2. Dehumanising language is an issue. The notion of orcs is racially essentialist; orcs behave as they do due to innate traits.
3. Azovstal had no civilians in it at the time. This is not Russian propaganda source: war.ukraine.ua/editorials/save
3. Same source defends the Azov battalion, now a territorial defence force.

re: war, propaganda, long 

@modulux
1. Russia is literally copying from the Nazi Germany playbook. Why exactly do you disagree?

2. I've already mentioned this several times. It seems that in the West, the word "orc" carries racial connotations. In Russian (and presumably Ukrainian) it also (mostly) means not people who fit some physical description but people who _act_ like orcs from the book. And of course it is not because of some innate traits because ffs, (almost) nobody is denying the fact that there was such a melting pot in USSR that there are no such things as "innately russian" and "innately ukrainian".
What's more, the areas Russia was attacking so far are populated with russian-speaking people; the people who are sitting in the basements while Russia shells their homes are speaking Russian; the people russian soldiers massacred in Bucha were speaking russian, with a lot of relatives across the border (for example, one of the people murdered in Bucha was a distant relative of Alexey Navalny, some of whose great-grandparents came to Russia from Bucha; but nobody says Navalny is ukrainian). If we were to somehow draw the line between "ethnic russians" and "ethnic ukrainians": 90% of the civilians who suffered from the war, and 50% of ukrainian army are "ethnic russians".
Nobody calls these people orcs, because it is not and never was about any innate traits or race or anything.
But russian propaganda takes isolated words out of their context, twists their meaning, and then publishes them as propaganda, so that people who want to believe, will believe.

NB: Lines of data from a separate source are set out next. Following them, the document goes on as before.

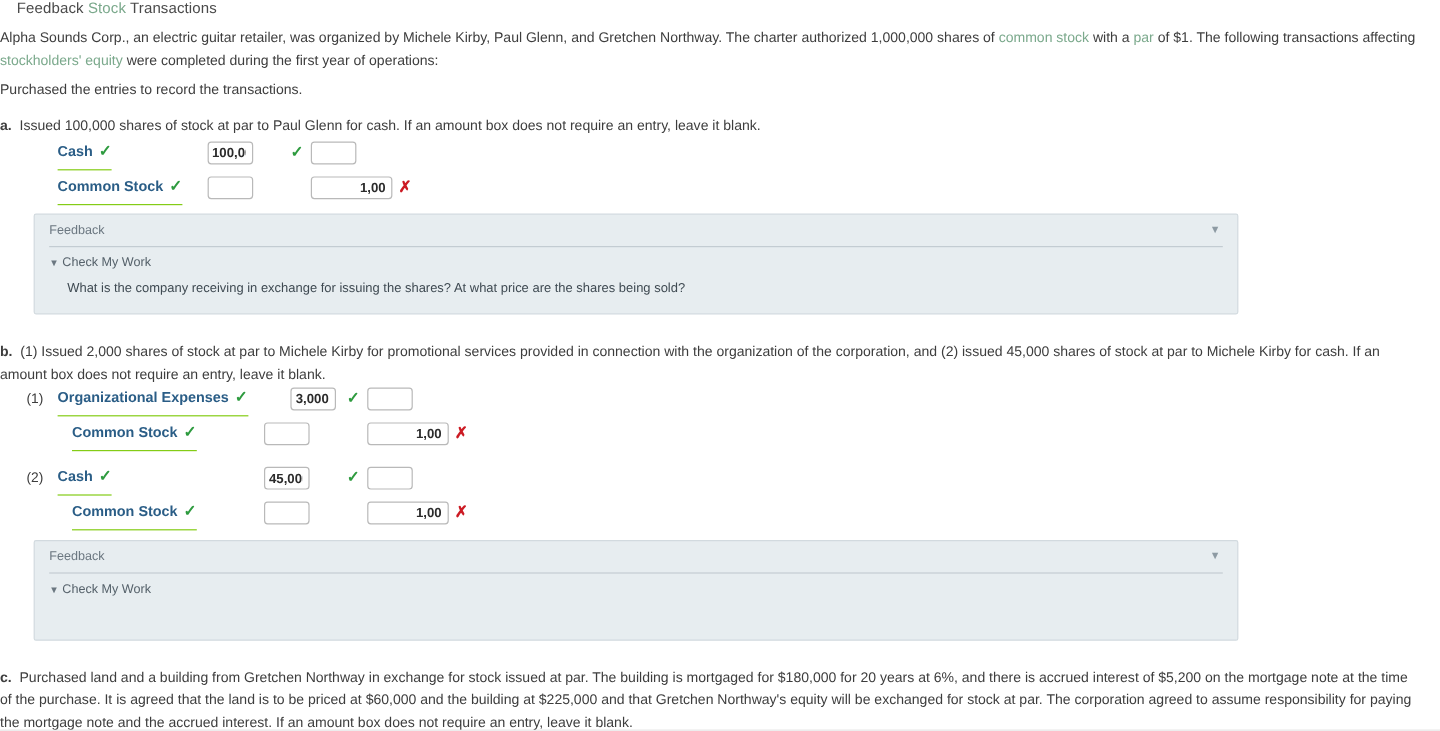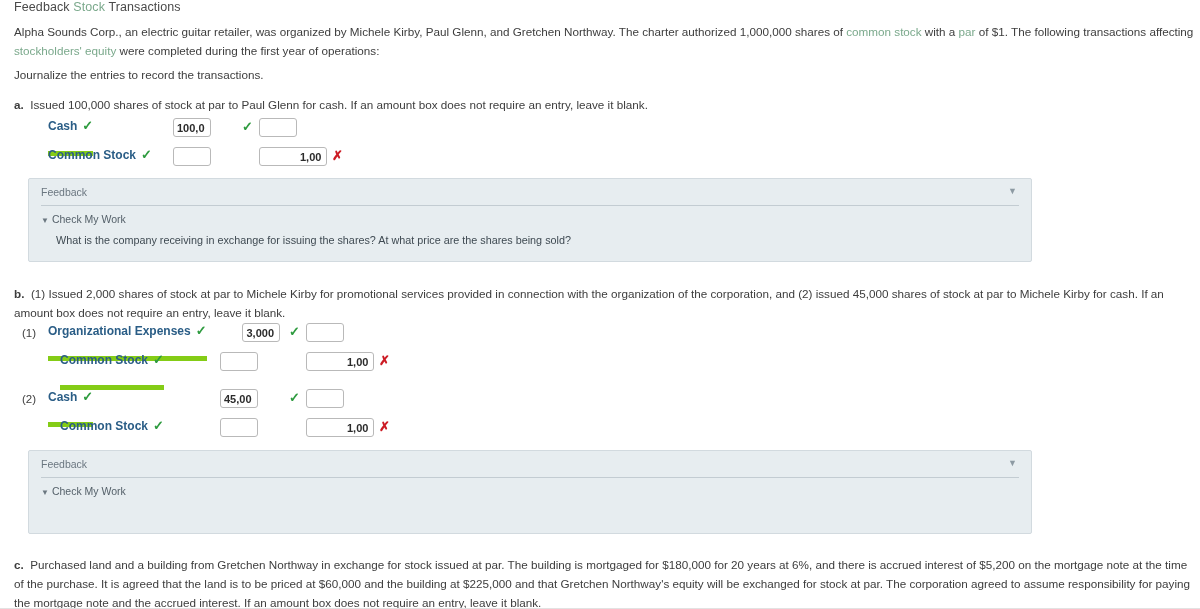--- a/index.html
+++ b/index.html
@@ -22,7 +22,7 @@
   }
   .gl { color: #7ba98c; }           
   .prose {
-    position: absolute; left: 14px;
+    position: absolute; left: 0;
     font-size: 11.7px; line-height: 19px; color: #3d3d3d;
   }
   .p-intro { top: 22px; width: 1180px; }

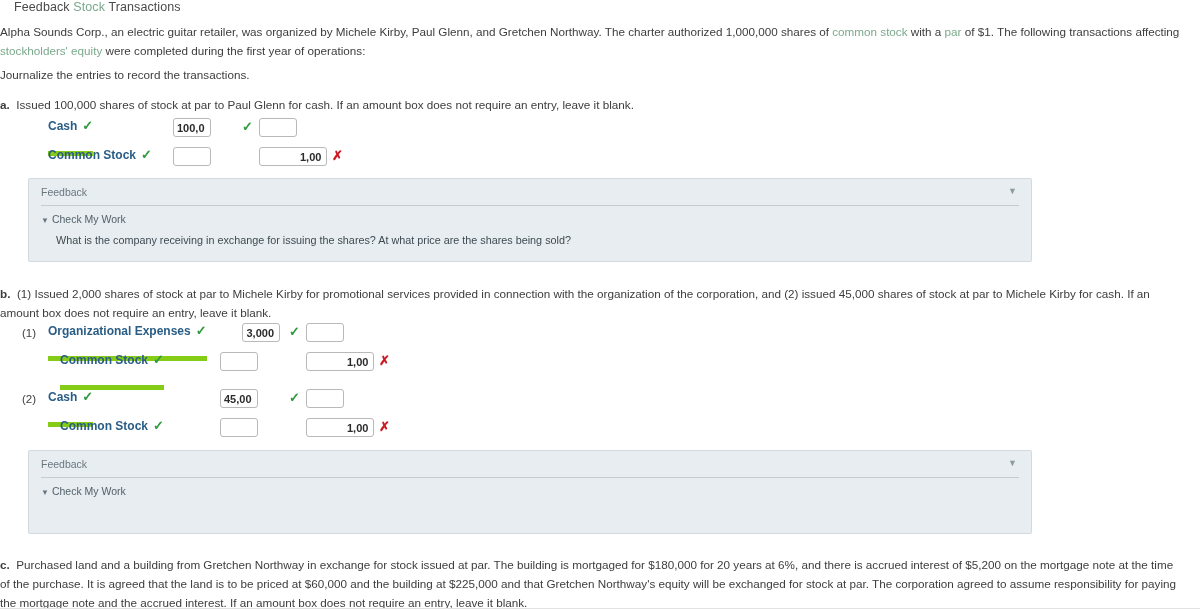--- a/index.html
+++ b/index.html
@@ -114,7 +114,7 @@
     <span>Alpha Sounds Corp., an electric guitar retailer, was organized by Michele Kirby, Paul Glenn, and Gretchen Northway. The charter authorized 1,000,000 shares of </span><span class="gl">common stock</span><span> with a </span><span class="gl">par</span><span> of $1. The following transactions affecting </span><span class="gl">stockholders' equity</span><span> were completed during the first year of operations:</span>
   </div>
 
-  <div class="prose p-journalize">Journalize the entries to record the transactions.</div>
+  <div class="prose p-journalize">Purchased the entries to record the transactions.</div>
 
   <div class="prose p-a">
     <span class="lbl">a.</span>&nbsp;

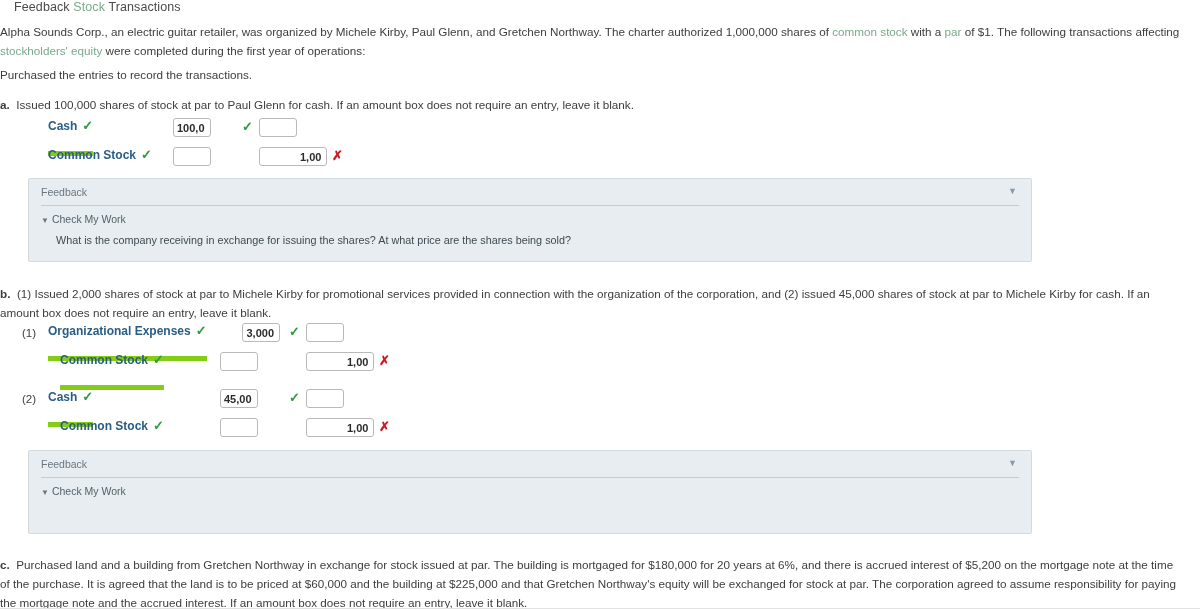--- a/index.html
+++ b/index.html
@@ -41,8 +41,8 @@
   .acct {
     position: absolute;
     font-size: 12px; font-weight: bold; color: #2a5d86;
-    border-bottom: 5px solid #84cc16;
-    white-space: nowrap; padding-bottom: 18px; cursor: pointer;
+    border-bottom: 1px solid #84cc16;
+    white-space: nowrap; padding-bottom: 8px; cursor: pointer;
   }
   .ck {
     color: #2e9b3f; font-weight: bold; font-size: 13px;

3. Yes, I must have missed this something. Indeed, apparently by the time of that eurovision performance, all civilians were evacuated (after spending two months there).
Doesn't actually change much; the call was not about supporting nazis, it was about saving people who were still there.

4. Present-day Azov is one of many regular regiments of Ukrainian army, almost (if not entirely) unrelated to the origins of Azov militia.
Yet Russia keeps using dehumanizing language towards all of them, regardless of their actions; you'll never hear "azov soldiers" from russian sources, it will always be "azov neo-nazis" or "azov fighters" (the word that almost means "terrorists" in Russian), and also uses dehumanizing images (embracing.space/@IngaLovinde/1)
And I wish people would pay as much attention to dehumanizing language Russia officialy (including all the state media and all the government statements) uses towards people in the neighboring country as they do to dehumanizing language regular people in Ukraine (but not the government) use towards people who are invading their country, mass murdering civilians and looting.

war, propaganda, long 

@IngaLovinde I think that an ethical thing to do is to list these seemingly nice people.